By Todd Norris, Max Stern, Brian Kelly, Terrance Evans and Jessica La Londe.
Earlier today, the Supreme Court of California issued a long-awaited opinion answering an insurance coverage question that had been certified to it by the Ninth Circuit Court of Appeals in Another Planet Entertainment, LLC v. Vigilant Ins. Co. (Cal. May 23, 2024, No. S277893) 2024 WL 2339132: “Can the actual or potential presence of the COVID-19 virus on an insured’s premises constitute ‘direct physical loss or damage to property’ for purposes of coverage under a commercial property insurance policy?” (Another Planet Entertainment, LLC v. Vigilant Insurance Co. (2022) 56 F.4th 730, 734.)
“[T]he question [arose] in the context of a civil lawsuit filed by Another Planet Entertainment, LLC (Another Planet) against its property insurer, Vigilant Insurance Company (Vigilant). Another Planet operates venues for live entertainment. It suffered pandemic-related business losses when its venues closed, and Vigilant denied Another Planet’s subsequent claim for insurance coverage. Another Planet filed suit in federal district court, alleging that the actual or potential presence of the COVID-19 virus at its venues or nearby properties caused direct physical loss or damage to property and triggered coverage under its insurance policy. The district court granted Vigilant’s motion to dismiss for failure to state a claim, and Another Planet appealed. According to the Ninth Circuit, the issue on appeal “[was] whether [Another Planet’s] allegations, if taken as true, were sufficient to show ‘direct physical loss or damage to property’ as defined by California law.’ (Another Planet, supra, 56 F.4th at p. 731.) Because the Ninth Circuit concluded that resolution of this question of California law could determine the outcome of the case pending before it, the Ninth Circuit certified the question to [the Supreme Court of California.]” (Another Planet, 2024 WL 2339132, at *1.)
The Supreme Court “conclude[d], consistent with the vast majority of courts nationwide, that allegations of the actual or potential presence of COVID-19 on an insured’s premises do not, without more, establish direct physical loss or damage to property within the meaning of a commercial property insurance policy. Under California law, direct physical loss or damage to property requires a distinct, demonstrable, physical alteration to property. The physical alteration need not be visible to the naked eye, nor must it be structural, but it must result in some injury to or impairment of the property as property.” (Ibid.) The Supreme Court noted that “the mere fact that a property cannot be used as intended is insufficient on its own to establish direct physical loss to property. Similarly, the fact that a business was forced to curtail its operations, in whole or in part, based on pandemic-related government public health orders is likewise insufficient. The restrictions of a government public health order are legal, i.e., intangible, in nature. They do not constitute direct physical loss or damage to property.” (Id. at *2).
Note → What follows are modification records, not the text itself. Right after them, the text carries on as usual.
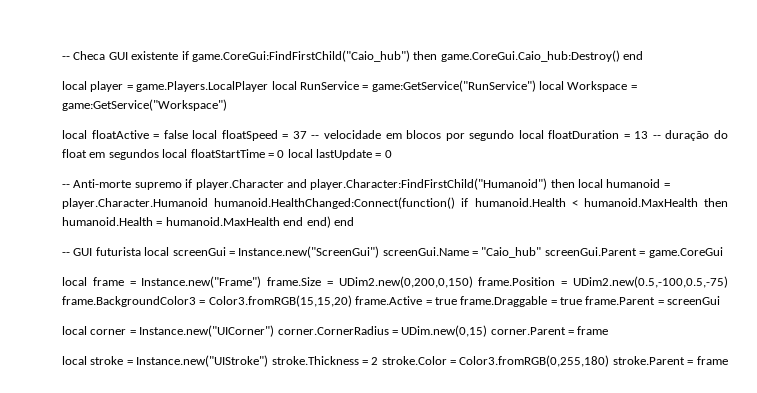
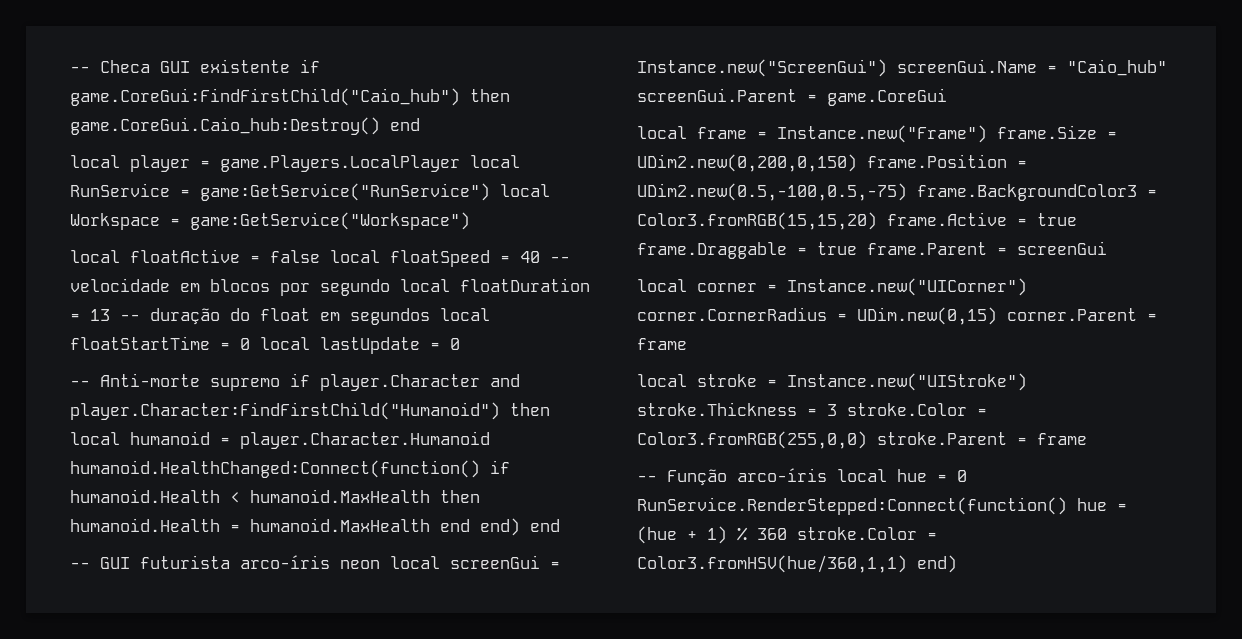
- local floatActive = false local floatSpeed = 37 -- velocidade em blocos por segundo local floatDuration = 13 -- duração do float em segundos local floatStartTime = 0 local lastUpdate = 0
+ local floatActive = false local floatSpeed = 40 -- velocidade em blocos por segundo local floatDuration = 13 -- duração do float em segundos local floatStartTime = 0 local lastUpdate = 0
- -- GUI futurista local screenGui = Instance.new("ScreenGui") screenGui.Name = "Caio_hub" screenGui.Parent = game.CoreGui
+ -- GUI futurista arco-íris neon local screenGui = Instance.new("ScreenGui") screenGui.Name = "Caio_hub" screenGui.Parent = game.CoreGui
- local stroke = Instance.new("UIStroke") stroke.Thickness = 2 stroke.Color = Color3.fromRGB(0,255,180) stroke.Parent = frame
+ local stroke = Instance.new("UIStroke") stroke.Thickness = 3 stroke.Color = Color3.fromRGB(255,0,0) stroke.Parent = frame
+ -- Função arco-íris local hue = 0 RunService.RenderStepped:Connect(function() hue = (hue + 1) % 360 stroke.Color = Color3.fromHSV(hue/360,1,1) end)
The Court went on to explain, “In rare situations, a property may suffer direct physical loss where it is not damaged in a conventional sense, including where a chemical contaminant or noxious odor infiltrates the property and renders it effectively unusable or uninhabitable. In such a case, the contaminant or odor may cause direct physical loss, but only where the source of the property’s unusability or uninhabitability is sufficiently connected to the property itself. This situation may arise when the effect of the contaminant or odor is so lasting and persistent that the risk of harm is inextricably linked or connected to the property. Another Planet’s allegations regarding the effect of the COVID-19 virus on property fail to meet this standard as well.” (Ibid.)
The Court also explained that “[w]hile we conclude Another Planet’s allegations are insufficient, and it appears that such allegations represent the most common allegations in support of pandemic-related property insurance coverage, we cannot and do not in this proceeding determine that the COVID-19 virus can never cause direct physical loss or damage to property. Our contemplation of the virus and the affected property is necessarily limited by Another Planet’s factual allegations. Nonetheless, given the prevalence of similar circumstances, we answer the Ninth Circuit’s question as follows: No, the actual or potential presence of COVID-19 on an insured’s premises generally does not constitute direct physical loss or damage to property within the meaning of a commercial property insurance policy under California law.” (Ibid.)
Lastly, the Court explicitly “disapprove[d] San Jose Sharks, LLC v. Superior Court, supra, 98 Cal.App.5th 158; JRK Property Holdings, Inc. v. Colony Ins. Co., supra, 96 Cal.App.5th 1, review granted; Shusha, Inc. v. Century-National Ins. Co., supra, 87 Cal.App.5th 250, review granted; and Marina Pacific Hotel & Suites, LLC v. Fireman’s Fund Ins. Co., supra, 81 Cal.App.5th 96, to the extent they are inconsistent with this opinion.” (Id. at *23).